Isolation Forest tends to emphasise observations on the corners of the feature space, because splits are distributed across features. Backup catcher Austin Hedges, who played for the Pirates and Rangers in 2023 and signed with Guardians for 2024, is robust defensively however the worst batter (with no less than 200 plate appearances) in each SLG and OBP. Hedges might be isolated in a single split on either OBP or OPS, making him the strongest outlier. Isolation Forest is the only algorithm that didn’t rank Shohei Ohtani because the strongest outlier: since Ohtani was edged out in OBP by Ronald Acuña Jr., each Ohtani and Acuña might be isolated in a single split on only one feature.
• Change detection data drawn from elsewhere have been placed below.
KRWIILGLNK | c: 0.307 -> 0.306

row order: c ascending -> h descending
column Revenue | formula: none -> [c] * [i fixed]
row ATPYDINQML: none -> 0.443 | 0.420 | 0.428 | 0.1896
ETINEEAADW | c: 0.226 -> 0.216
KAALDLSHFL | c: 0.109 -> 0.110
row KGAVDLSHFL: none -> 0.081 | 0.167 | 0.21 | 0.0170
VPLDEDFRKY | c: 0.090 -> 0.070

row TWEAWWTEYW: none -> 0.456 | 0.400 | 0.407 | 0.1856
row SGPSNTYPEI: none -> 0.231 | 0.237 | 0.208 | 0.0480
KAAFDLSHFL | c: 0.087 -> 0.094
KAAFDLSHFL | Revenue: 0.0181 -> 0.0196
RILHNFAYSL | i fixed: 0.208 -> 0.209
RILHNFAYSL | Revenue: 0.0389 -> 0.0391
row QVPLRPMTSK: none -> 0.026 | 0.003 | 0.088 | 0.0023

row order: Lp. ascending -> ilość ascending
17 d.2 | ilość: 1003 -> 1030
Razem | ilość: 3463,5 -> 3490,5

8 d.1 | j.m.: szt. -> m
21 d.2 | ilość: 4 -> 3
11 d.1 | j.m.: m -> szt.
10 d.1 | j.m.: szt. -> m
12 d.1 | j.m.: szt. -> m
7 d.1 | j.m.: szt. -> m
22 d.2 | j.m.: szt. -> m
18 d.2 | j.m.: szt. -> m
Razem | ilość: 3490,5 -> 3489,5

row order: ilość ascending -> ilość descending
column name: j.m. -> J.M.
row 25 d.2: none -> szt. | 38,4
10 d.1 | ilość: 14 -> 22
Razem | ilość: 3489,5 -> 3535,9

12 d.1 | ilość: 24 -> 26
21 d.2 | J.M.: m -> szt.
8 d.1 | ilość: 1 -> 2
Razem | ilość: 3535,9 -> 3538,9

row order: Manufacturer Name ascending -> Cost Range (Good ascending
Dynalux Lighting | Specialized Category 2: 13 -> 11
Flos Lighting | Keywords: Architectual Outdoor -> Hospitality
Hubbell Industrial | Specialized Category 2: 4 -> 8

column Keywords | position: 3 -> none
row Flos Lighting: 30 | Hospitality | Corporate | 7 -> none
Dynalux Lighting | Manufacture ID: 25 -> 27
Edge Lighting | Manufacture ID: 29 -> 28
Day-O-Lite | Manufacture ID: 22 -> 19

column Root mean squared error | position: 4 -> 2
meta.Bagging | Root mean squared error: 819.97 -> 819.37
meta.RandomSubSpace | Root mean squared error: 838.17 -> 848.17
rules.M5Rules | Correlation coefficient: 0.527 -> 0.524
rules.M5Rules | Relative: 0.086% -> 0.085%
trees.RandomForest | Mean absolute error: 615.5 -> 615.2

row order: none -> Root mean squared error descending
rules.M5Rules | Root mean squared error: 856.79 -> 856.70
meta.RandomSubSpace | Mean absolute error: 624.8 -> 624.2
As with common supervised tree-based learners, Isolation Forest doesn’t extrapolate, making it higher suited to fitting to a contaminated dataset for outlier detection than for fitting to an anomaly-free dataset for novelty detection (where it wouldn’t rating latest outliers more strongly than the prevailing observations).
Although Isolation Forest worked well out of the box, its failure to rank Shohei Ohtani because the best outlier in baseball (and possibly all skilled sports) illustrates the first limitation of any outlier detector: the information you utilize to suit it.
Not only did we omit defensive stats (sorry, Austin Hedges), we didn’t hassle to incorporate pitching stats. Because pitchers don’t even attempt to hit anymore… aside from Ohtani, whose season included the second-best batting average against (BAA) and Eleventh-best earned run average (ERA) in baseball (minimum 100 innings), a complete-game shutout, and a game during which he struck out ten batters and hit two home runs.
It has been suggested that Shohei Ohtani is a complicated extraterrestrial impersonating a human, nevertheless it seems more likely that there are two advanced extraterrestrials impersonating the identical human. Unfortunately, certainly one of them just had elbow surgery and won’t pitch in 2024… but the opposite just signed a record 10-year, $700 million contract. And because of outlier detection, now we will see why!